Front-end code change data
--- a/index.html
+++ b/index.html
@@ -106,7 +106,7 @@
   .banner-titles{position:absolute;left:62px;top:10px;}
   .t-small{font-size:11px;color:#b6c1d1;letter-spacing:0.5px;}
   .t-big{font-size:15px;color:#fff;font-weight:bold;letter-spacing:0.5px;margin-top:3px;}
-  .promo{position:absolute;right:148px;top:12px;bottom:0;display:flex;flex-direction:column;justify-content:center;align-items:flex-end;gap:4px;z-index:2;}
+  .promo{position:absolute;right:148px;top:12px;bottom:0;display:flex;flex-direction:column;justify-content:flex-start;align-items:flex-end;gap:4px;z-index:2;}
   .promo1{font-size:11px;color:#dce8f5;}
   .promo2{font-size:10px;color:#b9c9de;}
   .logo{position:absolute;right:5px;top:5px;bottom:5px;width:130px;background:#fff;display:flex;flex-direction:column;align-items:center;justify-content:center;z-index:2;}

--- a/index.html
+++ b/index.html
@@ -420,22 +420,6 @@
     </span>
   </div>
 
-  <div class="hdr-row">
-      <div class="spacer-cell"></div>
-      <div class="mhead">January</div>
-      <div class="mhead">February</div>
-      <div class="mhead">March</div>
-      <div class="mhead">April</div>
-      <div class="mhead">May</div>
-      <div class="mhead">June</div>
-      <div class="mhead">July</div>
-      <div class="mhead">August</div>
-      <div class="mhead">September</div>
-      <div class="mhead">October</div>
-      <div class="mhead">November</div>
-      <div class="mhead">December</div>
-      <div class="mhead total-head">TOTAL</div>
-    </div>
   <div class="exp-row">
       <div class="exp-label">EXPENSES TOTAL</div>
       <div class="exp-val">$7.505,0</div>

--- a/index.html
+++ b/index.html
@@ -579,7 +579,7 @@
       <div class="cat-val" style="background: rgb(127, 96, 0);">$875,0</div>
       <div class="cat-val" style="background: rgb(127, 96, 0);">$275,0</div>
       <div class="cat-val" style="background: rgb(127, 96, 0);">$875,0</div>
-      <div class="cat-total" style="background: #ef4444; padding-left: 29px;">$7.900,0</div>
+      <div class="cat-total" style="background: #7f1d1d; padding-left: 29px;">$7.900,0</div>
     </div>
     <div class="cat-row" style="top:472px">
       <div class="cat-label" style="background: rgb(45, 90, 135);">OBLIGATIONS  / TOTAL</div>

(EXERCISE DETAILS)
Every line above with the string "left" in it should be copied into the answer.

(TASK RESPONSE)
   .banner-titles{position:absolute;left:62px;top:10px;}
-      <div class="cat-total" style="background: #ef4444; padding-left: 29px;">$7.900,0</div>
+      <div class="cat-total" style="background: #7f1d1d; padding-left: 29px;">$7.900,0</div>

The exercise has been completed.